В лесосеке перешли рубить новые пасеки, в левом, не таком заболоченном углу дачи. Лес более „кубометристый“, подлеска, зря отнимающего время и труд, поменьше. Потому и жеребьевка пасек, примерно равноценных по плотности насаждения, и породе, прошла весело, даже без матерков в адрес господа бога.
Относительно не повезло Фирсанову.
Когда уважаемый за строгий характер Иван Тылзин перетряхнул в шапке бумажные трубочки с номерами пасек, он одним из первых запустил туда руку. Но пасека ему досталась самая крайняя, да еще за нырком в ручей. Не работай фирсановская бригада комплексом, это не имело бы значения. Но Фирсанова интересовало и время, которое затратит на дорогу его возчик, как скоро обернутся.

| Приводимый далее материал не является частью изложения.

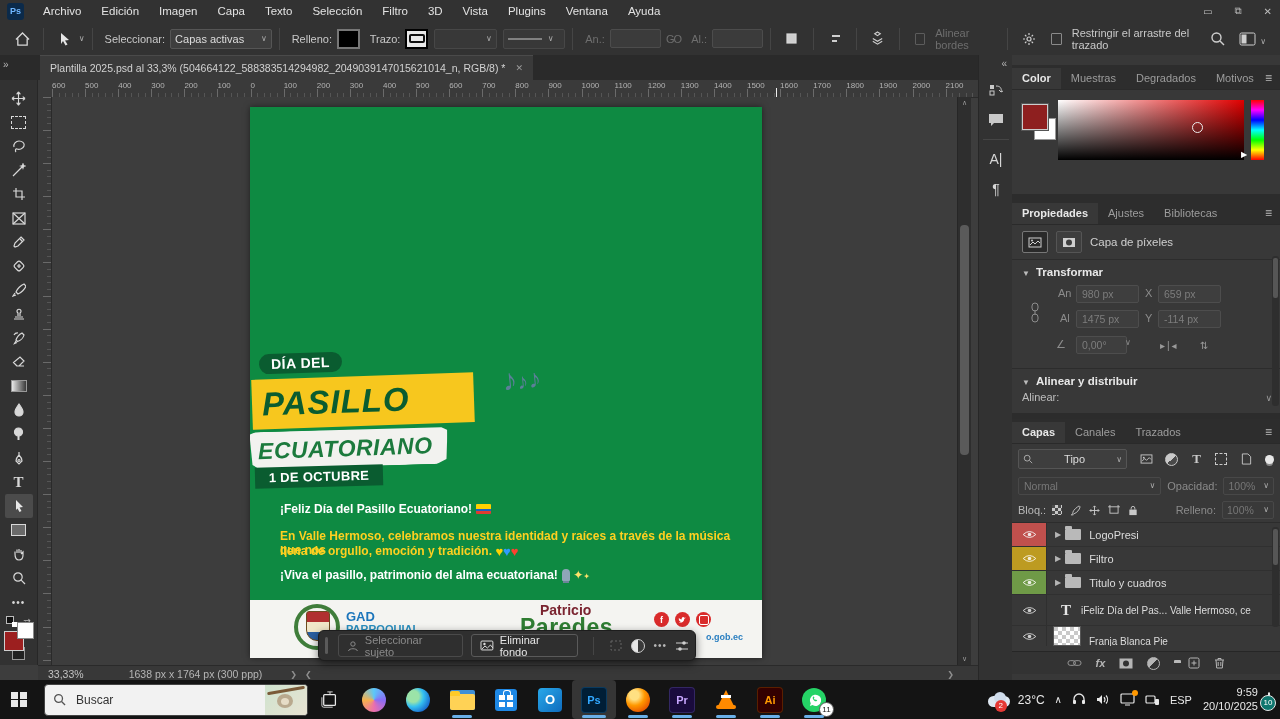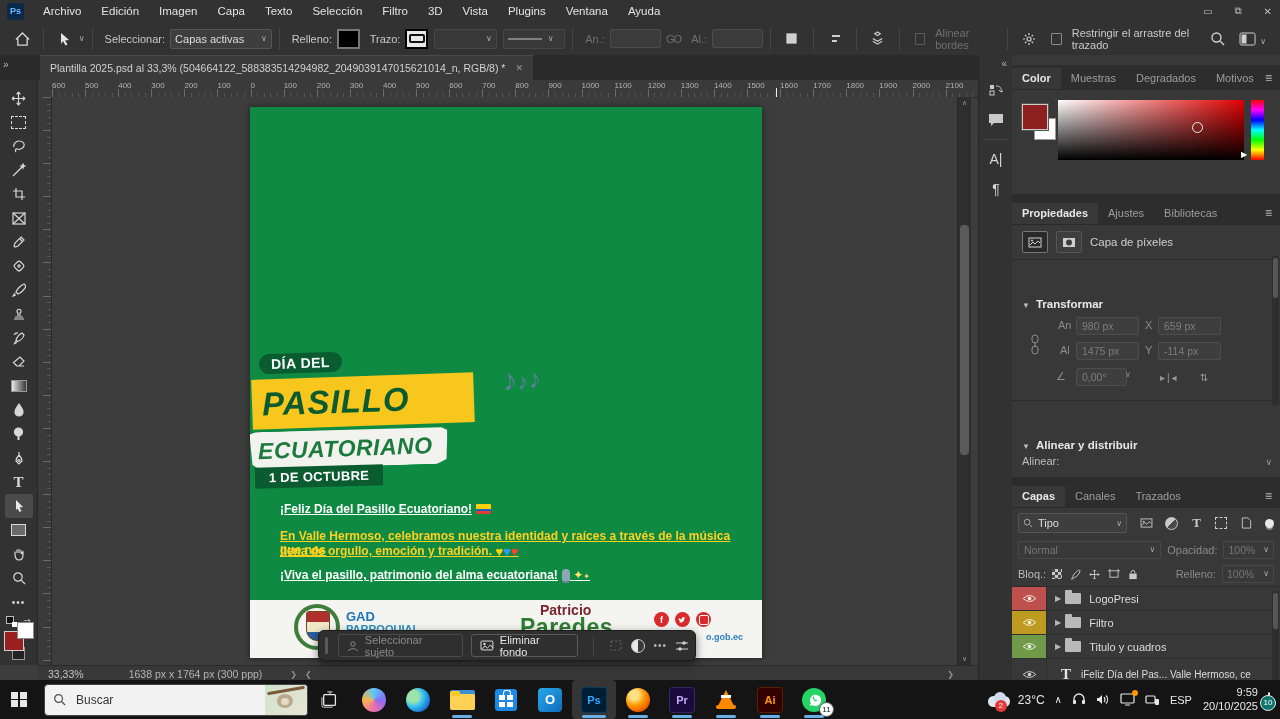"▼ Transformar" .sect { margin-top: 32px -> none }
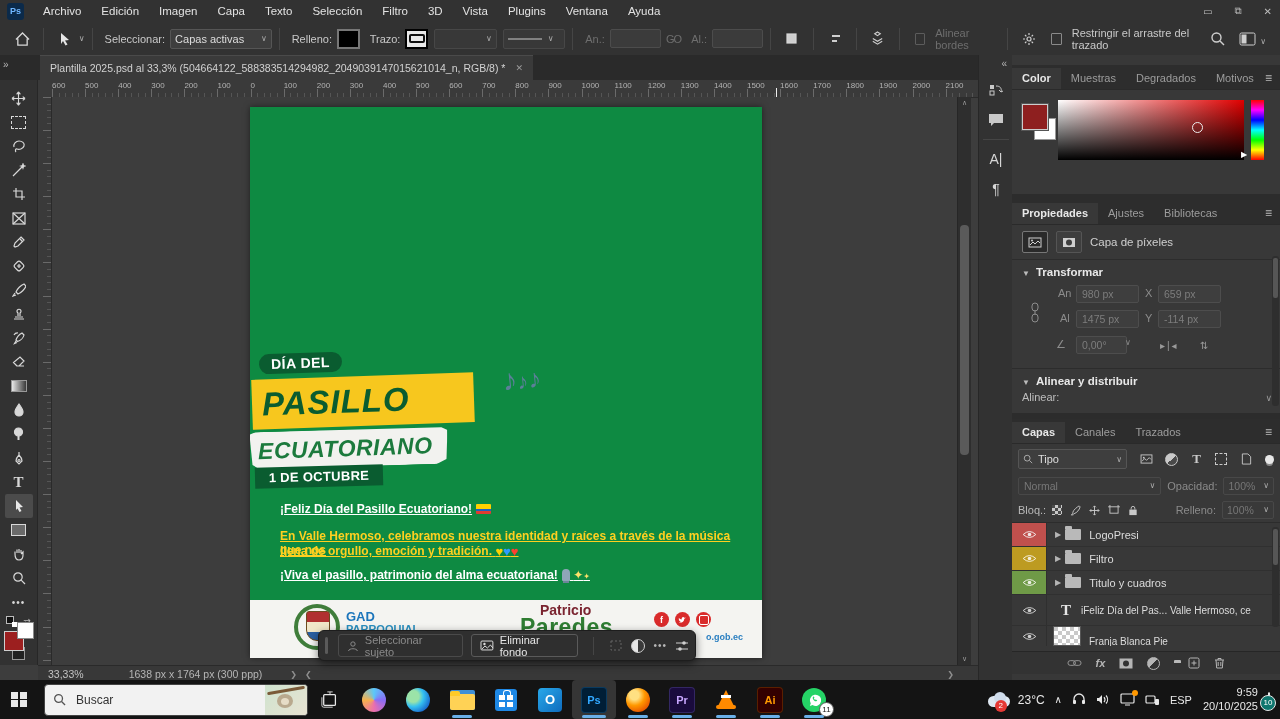"Tipo" span { text-align: none -> center }
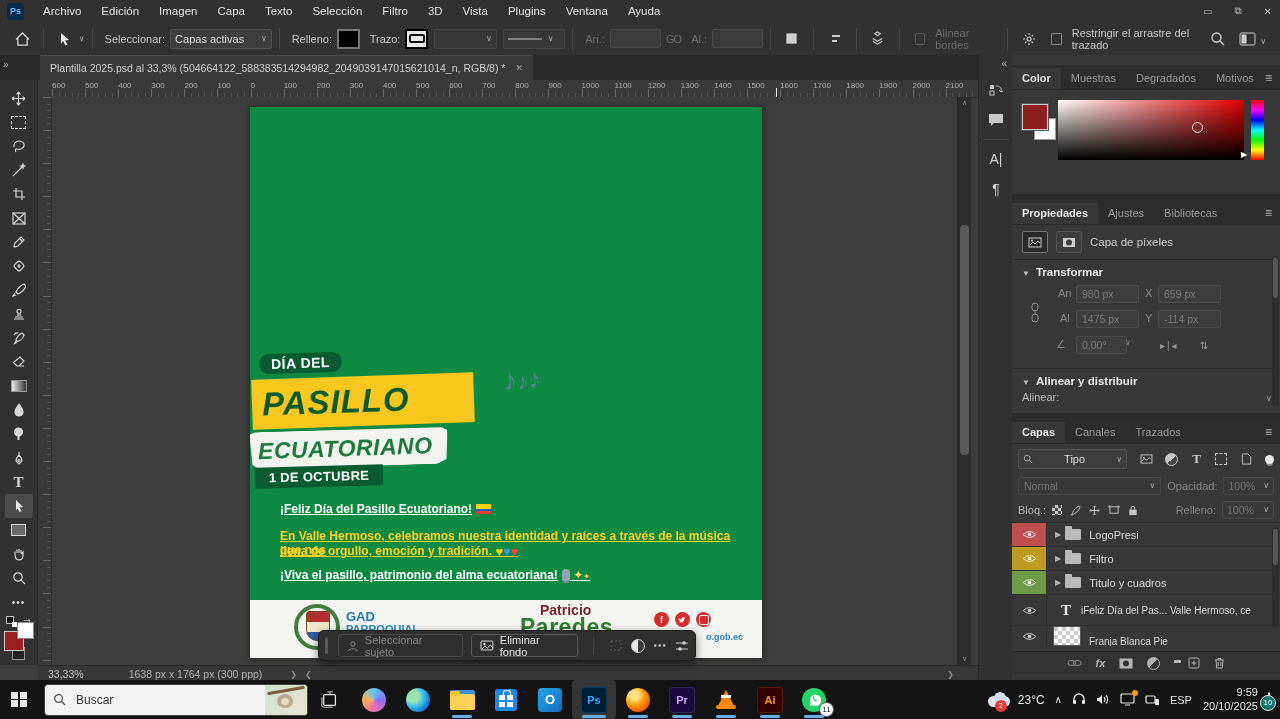"¡Feliz Día del Pasillo Ecuatoriano!" .body-line { text-decoration: underline -> none }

— Себе небось у ближнего края оставил? За подкладку, наверное, засунул первый-то номер? — пошутил Фирсанов, комкая свою несчастливую бумажку.
— Вытащу первый — поменяю с тобой, ей-богу! Если своего коня дашь в придачу! — подмигнул Тылзин. — Согласен?
— Я соглашусь, да мерин не согласится. Не любит он козлов, Иван Яковлевич, а ты, рассказывают, каждый вечер козлом остаешься?
Тылзину досталась четвертая, первую пасеку вытащил Борис Усачев.
Обрадовался этому не столько он, сколько мастер, не забывший о решении Латышева организовать еще одну комплексную бригаду:
— Дело! Глядишь, хоть с вывозкой будет полегче…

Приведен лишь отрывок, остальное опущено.